If your child has been using the same mattress for several years, it may be worth reassessing. Visit any of our five LA Mattress Store locations to talk through the right options for a growing child or teenager, or browse our full mattress selection online.
Because of a biological shift in the circadian rhythm during puberty — called sleep phase delay — teenagers genuinely cannot fall asleep as early as younger children or adults. Their melatonin release is delayed until later in the evening, making earlier bedtimes feel unnatural and largely ineffective without gradually shifting the schedule over time.
Key signs include: difficulty waking in the morning, falling asleep on car rides or at school, significant mood changes, difficulty concentrating, falling asleep shortly after getting home, or needing more than 9 hours on weekends to feel rested (suggesting significant weekday sleep debt).
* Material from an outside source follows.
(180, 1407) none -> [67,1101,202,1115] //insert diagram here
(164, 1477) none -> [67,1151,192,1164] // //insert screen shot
Yes — particularly the timing, not just the duration. Using bright screens in the hour before bed delays melatonin release and can push sleep onset back by 1–2 hours. Social media and games are especially activating. Even 20–30 minutes of screen-free wind-down time makes a measurable difference for many kids.
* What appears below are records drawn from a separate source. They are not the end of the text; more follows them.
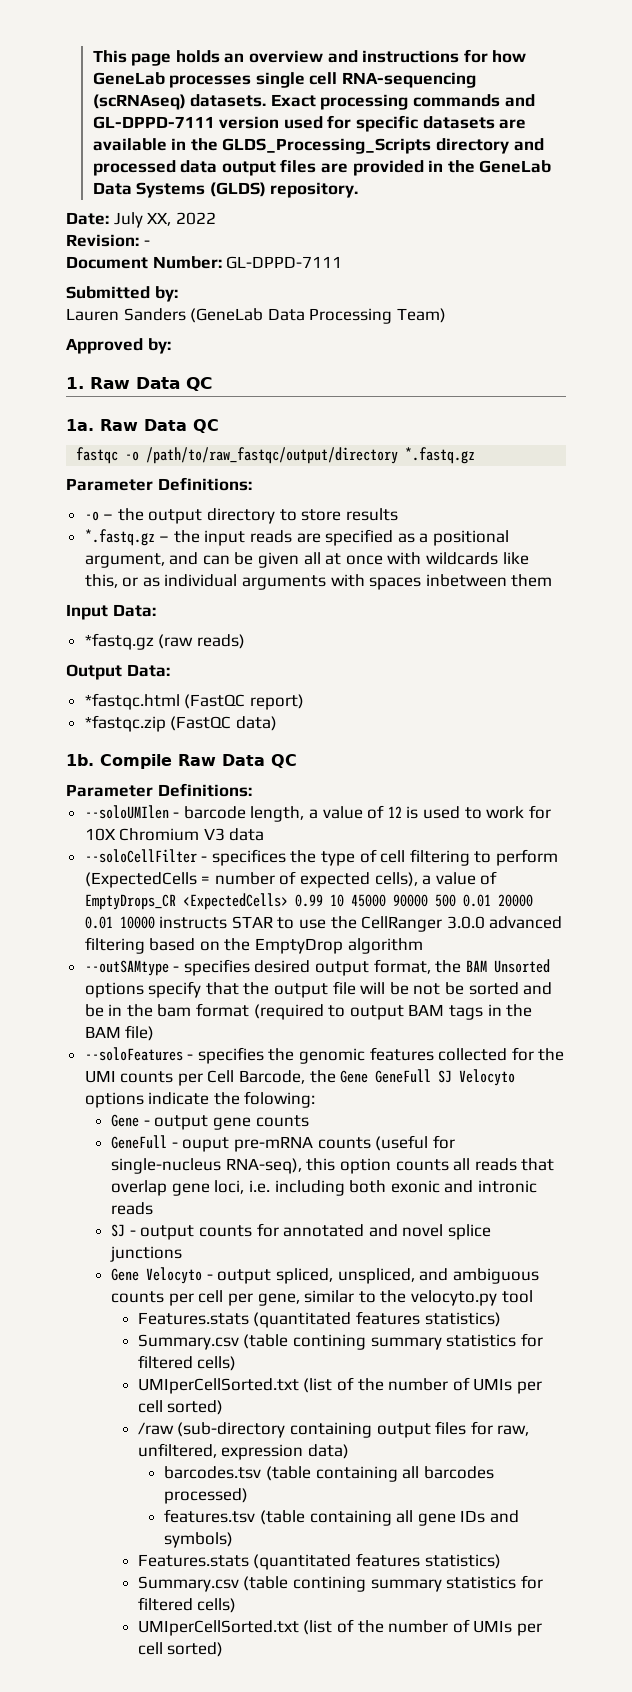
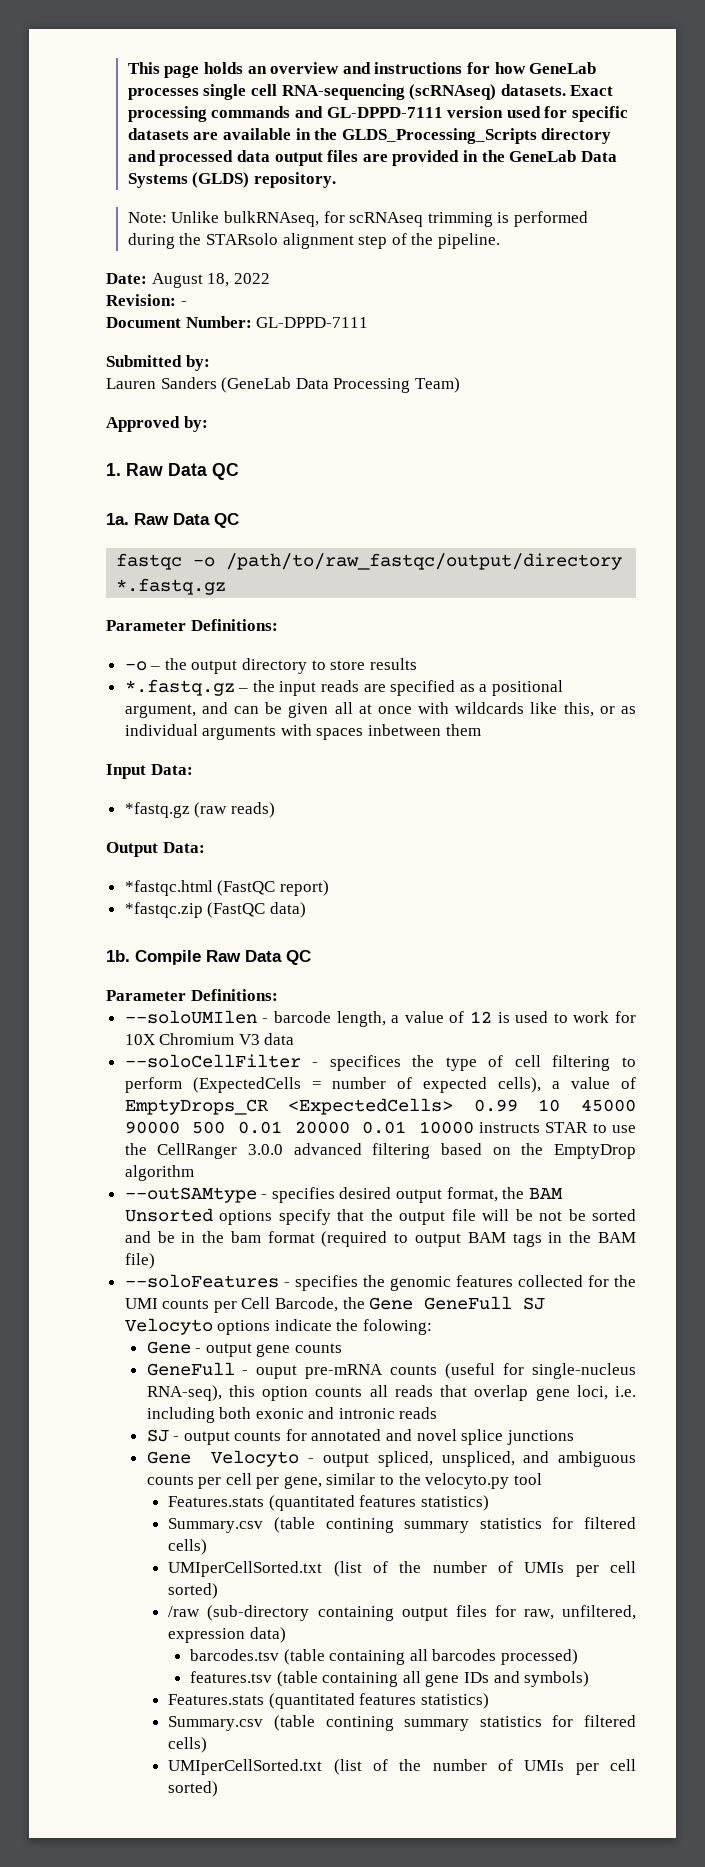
(359, 190) none -> [127,211,588,227] [127,233,500,249] // Note: Unlike bulkRNAseq, for scRNAseq trimming is performed during the STARsolo alignment step of the pipeline.
[113,212,172,228] July XX, -> [151,273,230,288] August 18,

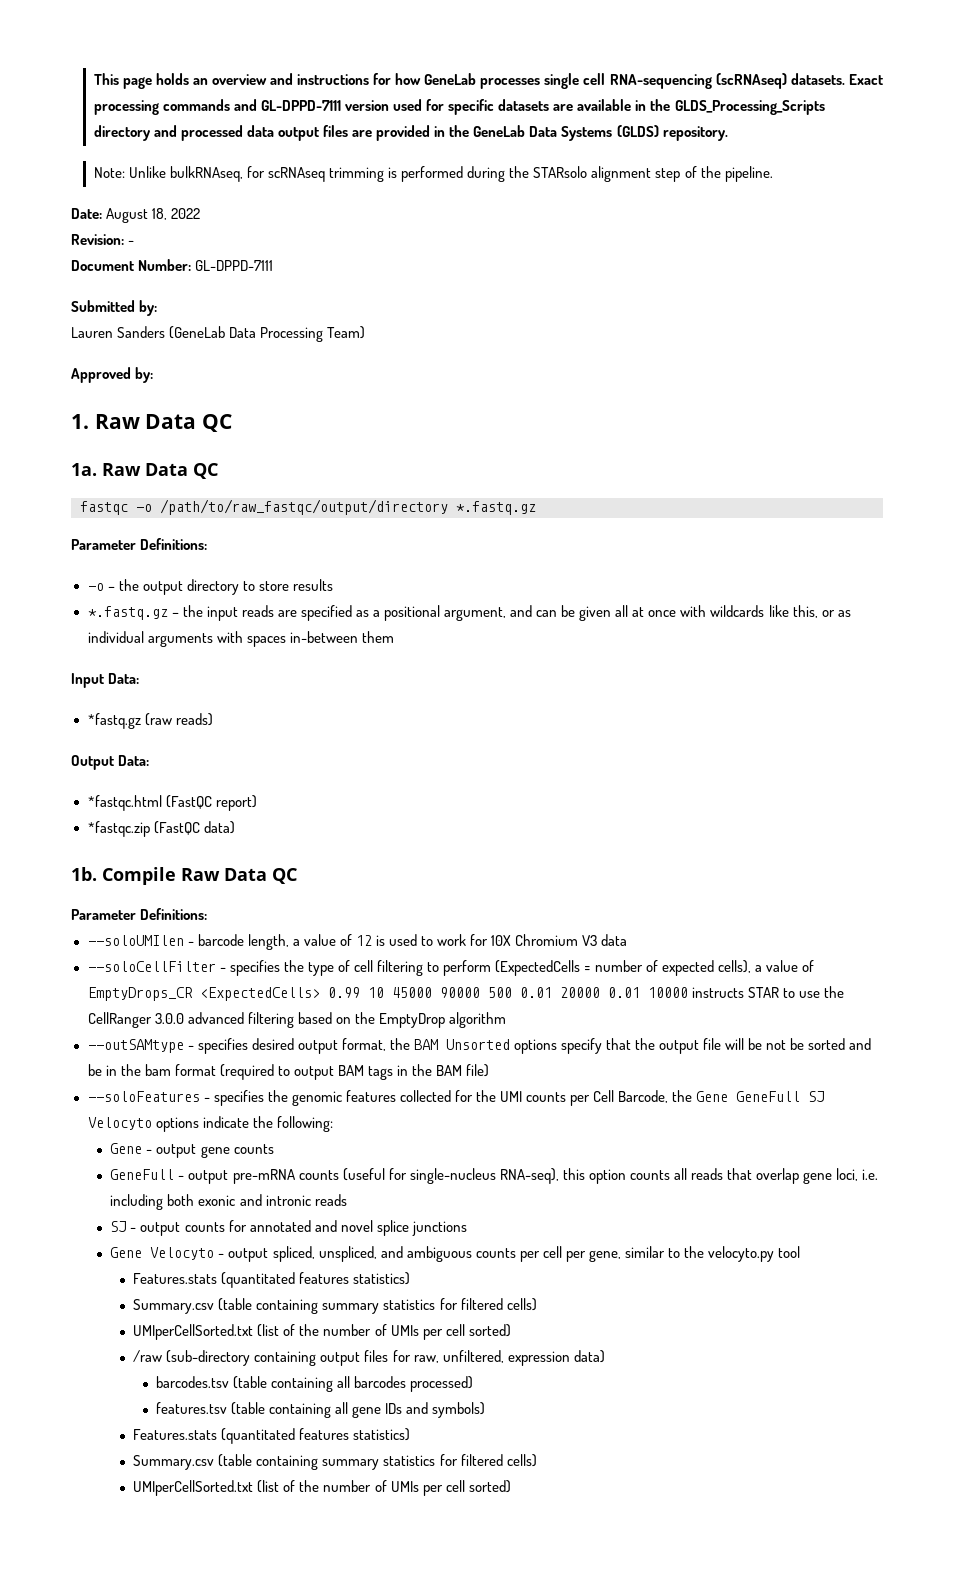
[368,724,442,736] inbetween -> [289,631,358,643] in-between
[329,1055,401,1071] specifices -> [229,960,280,976] specifies
[363,1319,433,1335] folowing: -> [276,1116,333,1132] following:
[256,1365,298,1379] ouput -> [188,1170,229,1184] output
[325,1518,394,1533] contining -> [256,1299,319,1314] containing
[325,1716,394,1731] contining -> [256,1455,319,1470] containing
Ideally, yes — at least within an hour of their school wake time. Sleeping in significantly on weekends creates social jet lag, which makes Monday morning harder and perpetuates the cycle. A smaller swing (1 hour, not 3) is much better for sleep consistency.
Start early — about 2 weeks before school begins. Shift sleep and wake times earlier by 15–30 minutes every 2–3 days. Create a consistent evening routine with low light and no screens in the final 30–60 minutes before bed. Keep bedroom conditions cool, dark, and quiet.
Good sleep habits in childhood and adolescence have lasting benefits that extend well beyond grades and morning moods. The fundamentals aren't complicated — they just require some consistency and a willingness to prioritize sleep as seriously as any other part of your child's health.